§ YOUR OBJECTIVE: Output exactly the lines from the one holding "(561, 400) none" through the final line of the entries.

Dataset entries
● ● ● ●
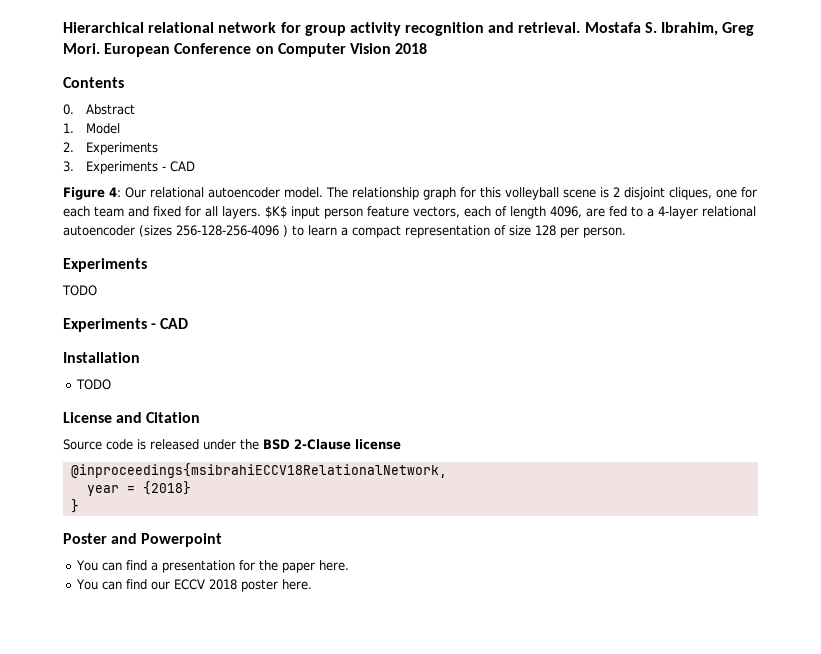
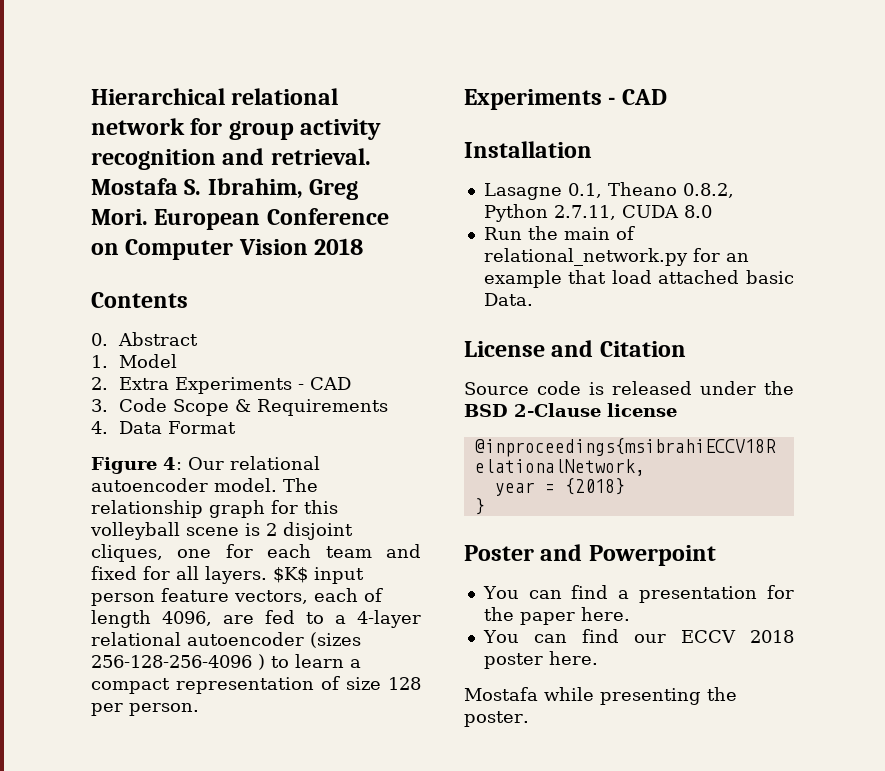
[86,142,159,155] [63,161,196,174] Experiments // 3. Experiments - CAD -> [118,377,351,394] [91,398,388,416] [91,421,236,434] Extra Experiments - CAD // 3. Code Scope & Requirements // 4. Data Format
[62,285,97,296] [63,318,147,332] // TODO // Experiments -> (602, 99) none
[75,379,111,390] TODO -> [483,182,734,200] [483,204,712,222] [483,226,635,240] [483,248,749,266] [483,270,794,288] [483,293,533,306] Lasagne 0.1, Theano 0.8.2, Python 2.7.11, CUDA 8.0 // Run the main of relational_network.py for an example that load attached basic Data.
(312, 584) none -> [464,687,737,705] [464,711,529,727] // Mostafa while presenting the poster.

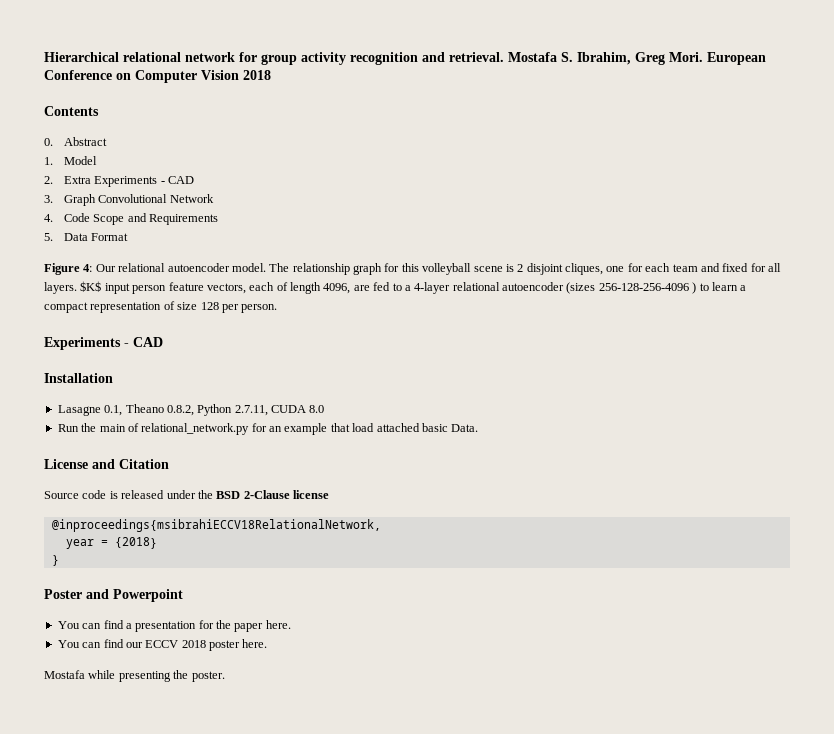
(108, 405) none -> [63,194,214,206] [44,214,53,222] Graph Convolutional Network // 4.
[234,399,251,412] & -> [127,213,147,222] and
[91,421,108,434] 4. -> [44,233,53,241] 5.

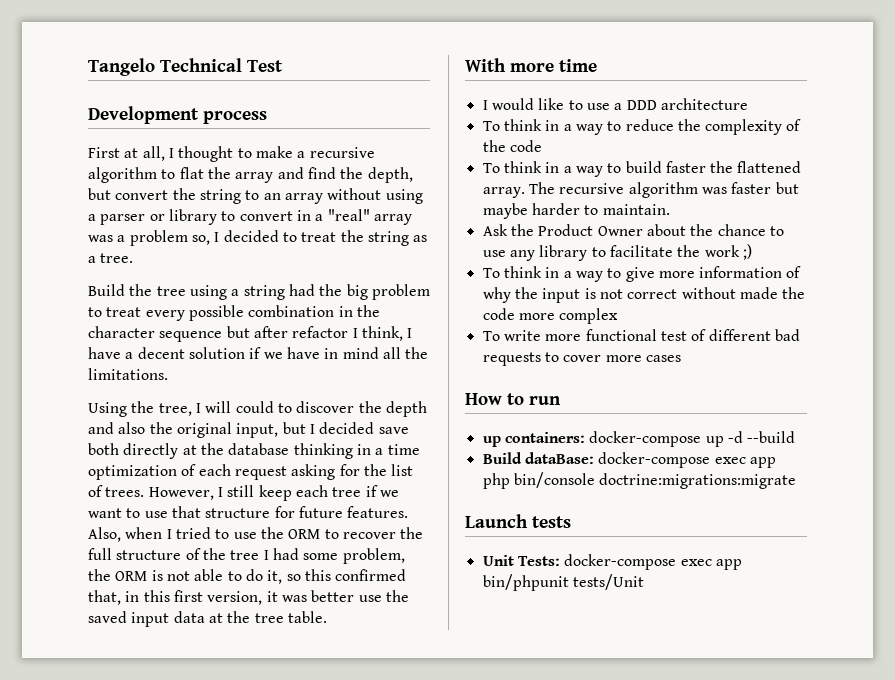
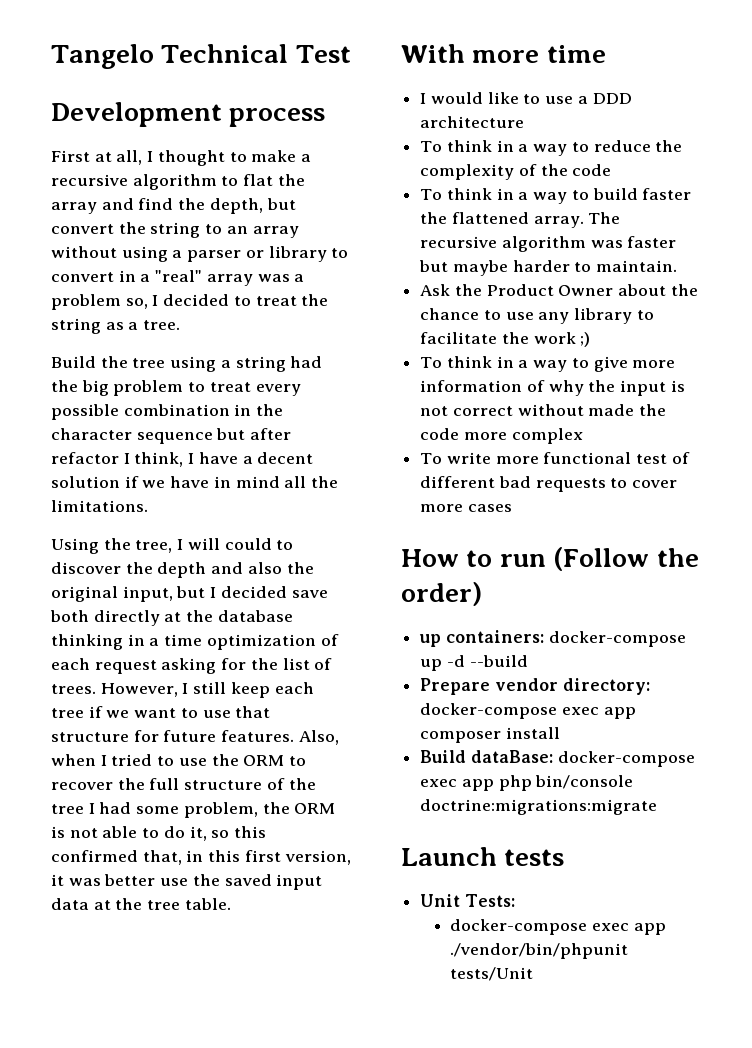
(561, 400) none -> [553,547,699,571] [401,582,482,606] (Follow the order)
(796, 437) none -> [420,678,650,695] [420,703,636,719] [420,727,560,743] // Prepare vendor directory: docker-compose exec app composer install
[564,554,742,570] [482,574,569,591] docker-compose exec app bin/phpunit -> [450,919,666,935] [450,943,629,959] // docker-compose exec app ./vendor/bin/phpunit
● ● ● ●
§ SOLUTION BELOW:
(561, 400) none -> [553,547,699,571] [401,582,482,606] (Follow the order)
(796, 437) none -> [420,678,650,695] [420,703,636,719] [420,727,560,743] // Prepare vendor directory: docker-compose exec app composer install
[564,554,742,570] [482,574,569,591] docker-compose exec app bin/phpunit -> [450,919,666,935] [450,943,629,959] // docker-compose exec app ./vendor/bin/phpunit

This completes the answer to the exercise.